Task directions
Wherever the string "none" occurs in a line of these records, report that line.
==============================
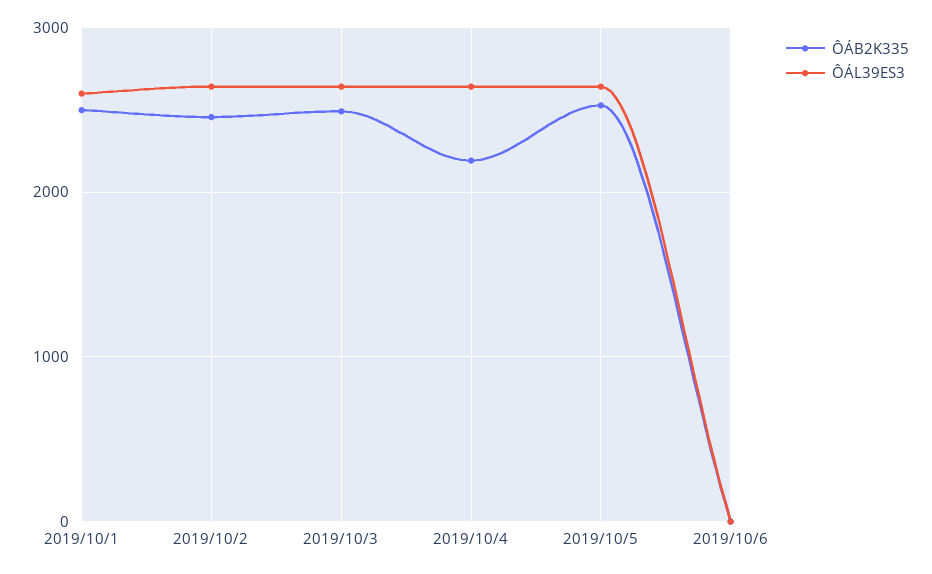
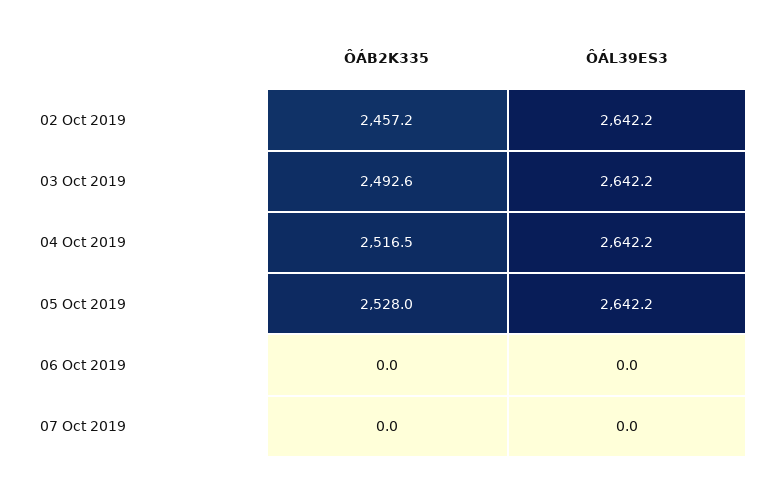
ÔÁB2K335, 2019/10/1: 2500 -> none
ÔÁL39ES3, 2019/10/1: 2600 -> none
ÔÁB2K335, 2019/10/4: 2200 -> 2516.5
ÔÁB2K335, 07 Oct 2019: none -> 0
ÔÁL39ES3, 07 Oct 2019: none -> 0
==============================
Your response
ÔÁB2K335, 2019/10/1: 2500 -> none
ÔÁL39ES3, 2019/10/1: 2600 -> none
ÔÁB2K335, 07 Oct 2019: none -> 0
ÔÁL39ES3, 07 Oct 2019: none -> 0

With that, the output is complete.